Gay hate crimes law passed
The Toronto Star, TONDA MACCHARLES, OTTAWA BUREAU, Apr. 29, 2004
OTTAWAThe Senate voted yesterday to pass a law banning hate propaganda that targets gays and lesbians, as the bill's author an ecstatic New Democrat Svend Robinson grinned and hugged well-wishers on the streets of Ottawa.
The bill's passage by a 59-11 vote was the culmination of years of lobbying by Robinson, Parliament's first openly gay MP, to amend the 30-year-old hate crimes law.
It bans the incitement of genocide or hatred against an "identifiable group" defined by colour, race, religion, ethnic origin, and now, sexual orientation.
The bill also provides a defence to prosecution based on religious freedom.
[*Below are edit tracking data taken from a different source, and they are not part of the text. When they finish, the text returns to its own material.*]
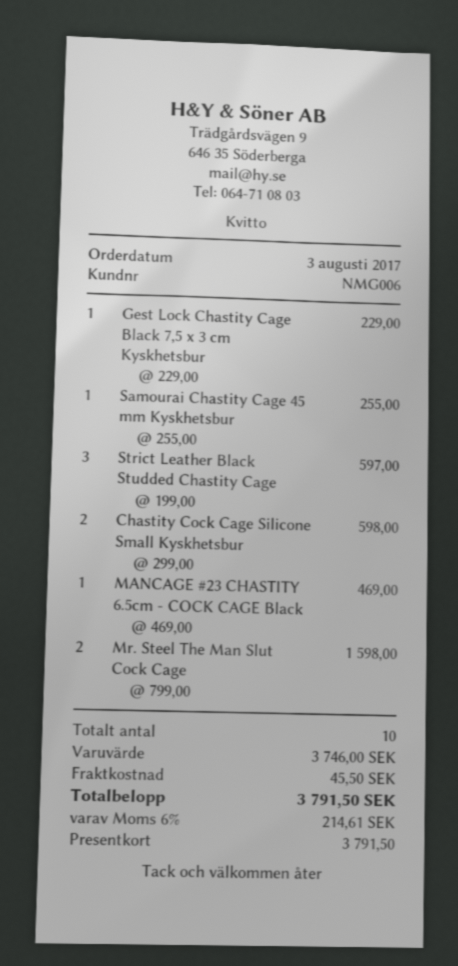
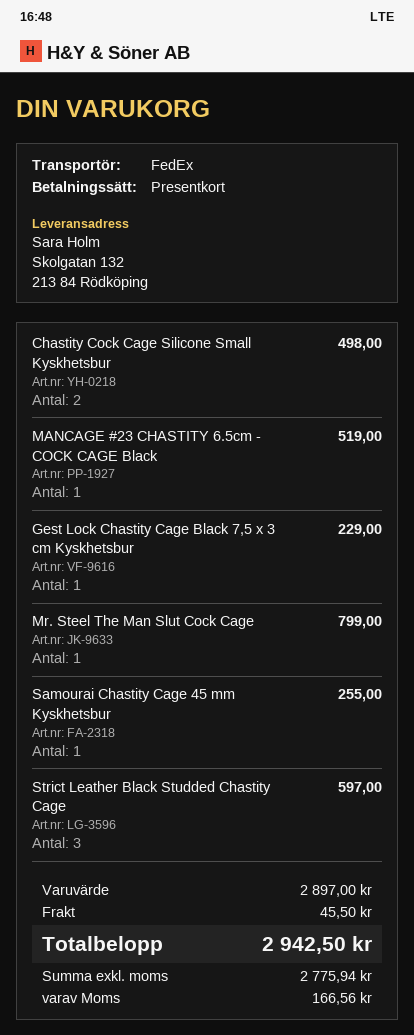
Chastity Cock Cage Silicone Small Kyskhetsbur: 2 for 598.00 -> 2 for 498.00
MANCAGE #23 CHASTITY 6.5cm - COCK CAGE Black: 1 for 469.00 -> 1 for 519.00
Mr. Steel The Man Slut Cock Cage: 2 for 1598.00 -> 1 for 799.00
subtotal: 3746.00 -> 2897.00
tax: 214.61 -> 166.56
total: 3791.50 -> 2942.50

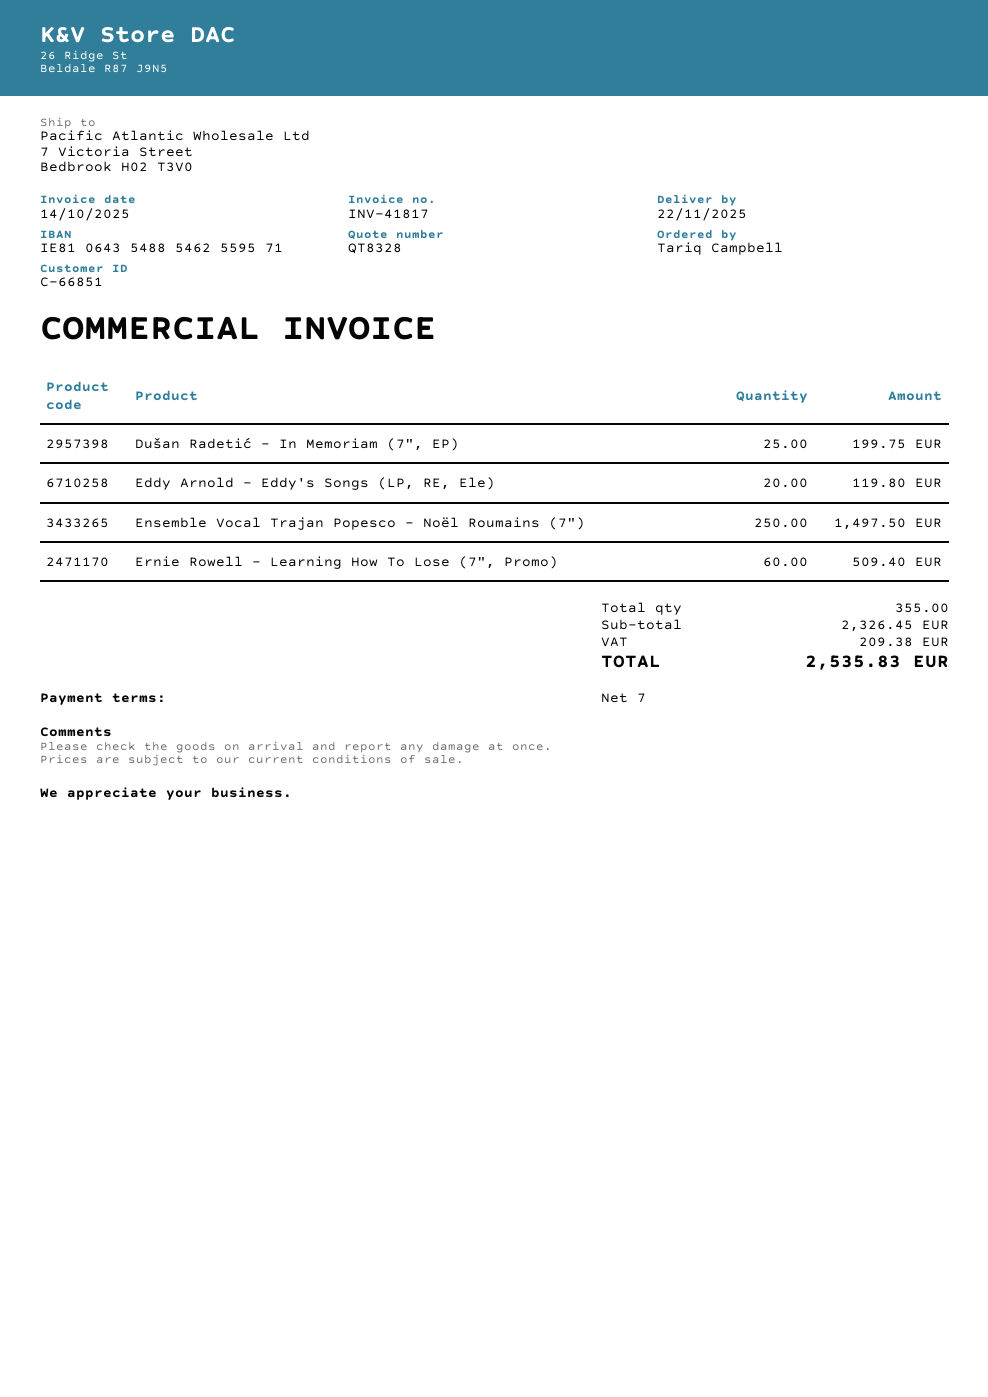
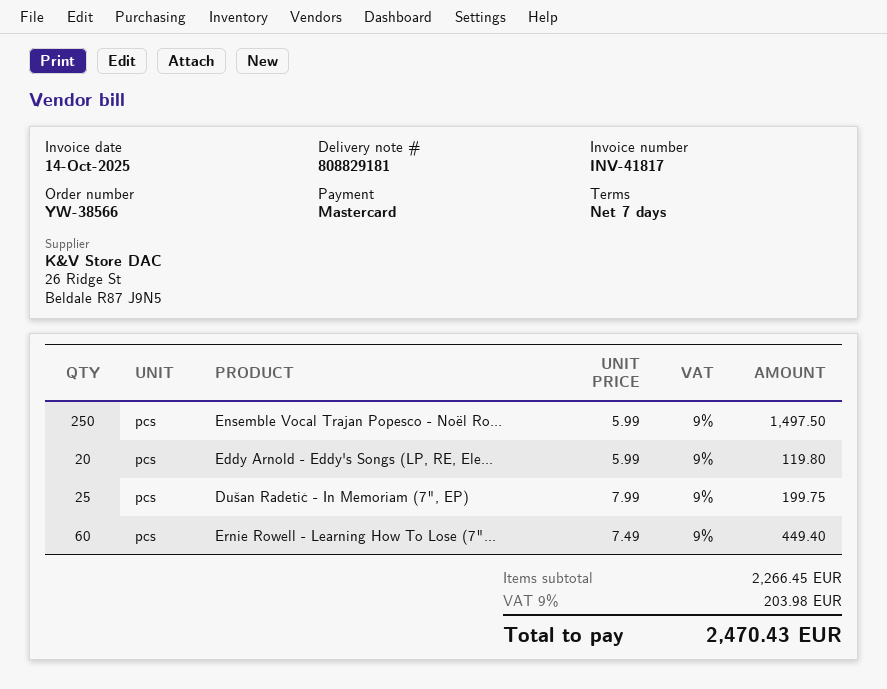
Ernie Rowell - Learning How To Lose (7", Promo): 60 for 509.40 -> 60 for 449.40
subtotal: 2326.45 -> 2266.45
tax: 209.38 -> 203.98
total: 2535.83 -> 2470.43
It says a person may not be held criminally liable if he or she expressed an opinion "in good faith" and based on a "religious subject or opinion."
It now only requires the procedural backing of royal assent. It is a rare feat for a private member's bill to pass into law, and Robinson's backers yesterday were overjoyed.
"It certainly makes me feel better, safer, and prouder being a Canadian," said Gilles Marchildon, executive director of GALE (Equality for Gays and Lesbians Everywhere), who watched the vote from the Senate's public gallery.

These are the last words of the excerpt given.